The most recent review of the Environmental Protection Agency’s national ozone standards was a contentious one, with significant advocacy efforts from environmental organizations and industry alike.
If you watched television or listened to a radio in the Washington D.C. area at any point in September 2015, you were likely to encounter industry-funded ads that cautioned of the high costs of changing the standards, which the EPA estimated to cost as much as $1.4 billion in 2025 alone. Ultimately, EPA Administrator Gina McCarthy decided to revise the 2008 ozone standards of 75 parts per billion to a level of 70 ppb, a decision that upset advocates on both sides.
(Photographer: George Frey/Bloomberg)
As can be expected of any major EPA decision, the ozone standards are now being challenged in federal court, with lawsuits filed by states, industry and environmental groups.
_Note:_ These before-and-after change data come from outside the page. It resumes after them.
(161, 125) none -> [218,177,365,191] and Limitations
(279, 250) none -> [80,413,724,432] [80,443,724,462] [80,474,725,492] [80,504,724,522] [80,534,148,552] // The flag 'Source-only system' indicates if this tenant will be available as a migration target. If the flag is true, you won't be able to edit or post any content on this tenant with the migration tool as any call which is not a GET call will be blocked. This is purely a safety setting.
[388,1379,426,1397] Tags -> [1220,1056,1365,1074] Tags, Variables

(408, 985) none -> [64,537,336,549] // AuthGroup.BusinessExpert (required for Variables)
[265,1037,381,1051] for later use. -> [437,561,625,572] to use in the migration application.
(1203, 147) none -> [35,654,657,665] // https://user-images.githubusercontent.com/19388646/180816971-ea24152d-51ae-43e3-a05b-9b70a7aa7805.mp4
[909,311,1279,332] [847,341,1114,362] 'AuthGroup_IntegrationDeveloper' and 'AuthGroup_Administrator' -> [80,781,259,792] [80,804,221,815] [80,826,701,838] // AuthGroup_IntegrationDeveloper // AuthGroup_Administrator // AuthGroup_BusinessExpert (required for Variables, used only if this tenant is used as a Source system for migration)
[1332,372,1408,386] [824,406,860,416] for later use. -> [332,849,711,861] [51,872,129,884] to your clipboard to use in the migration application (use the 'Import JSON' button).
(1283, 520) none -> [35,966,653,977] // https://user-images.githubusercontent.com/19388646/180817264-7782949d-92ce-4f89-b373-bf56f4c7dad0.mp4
Late last week, opening briefs were filed with the U.S. Court of Appeals for the District of Columbia Circuit, outlining various arguments against the EPA’s decision to set the ozone standards at 70 ppb.
Here’s an overview of the main arguments, which the EPA will respond to this summer when it files its response brief with the court.
Industry and States:
The main argument advanced by a coalition of states, led by Arizona, and various industry groups, including the U.S. Chamber of Commerce and the National Association of Manufacturers, focuses on the attainability of the standards. Those parties allege that the EPA unlawfully set the standards at a level that some areas of the country will not be able to meet due to uncontrollable emissions sources, including emissions from Mexico and Asia.
Another argument advanced by the state and industry petitioners is that the EPA’s ozone rule is unlawful because the agency failed to take into account the negative economic, social and energy effects related to lowering the standards. For example, the industry groups argue that while the EPA accounted for positive health benefits related to lowering exposure to ozone, the agency failed to consider negative health consequences associated with job losses that could occur if industrial facilities are forced to close as a result of the tighter standards.
While a 2001 unanimous U.S. Supreme Court decision (Whitman v. American Trucking) bars the EPA from factoring in the cost of compliance in its decision on where to set national ambient air quality standards, the states and industry groups argue that the EPA is still required to consider adverse health effects related to its decision.
Environmental and Public Health Groups:
The Sierra Club and other environmental and public groups argue that the form of the standards (which measures compliance based on a three-year average of the fourth-highest eight-hour ozone level measured each year) allows for communities to be exposed to unsafe levels multiple times a year. Those groups pointed to a study that showed healthy young people exposed to 72 ppb of ozone suffered decreased lung function and other negative health effects.
The environmental and public health groups also allege that the EPA failed to follow recommendations by a group of independent science advisers and did not adequately justify that decision as required by the law. While the 70 ppb level the EPA chose is within the range recommended by the Clean Air Scientific Advisory Committee in 2014, that panel cautioned the agency of “substantial evidence” of negatively health effects at 70 ppb.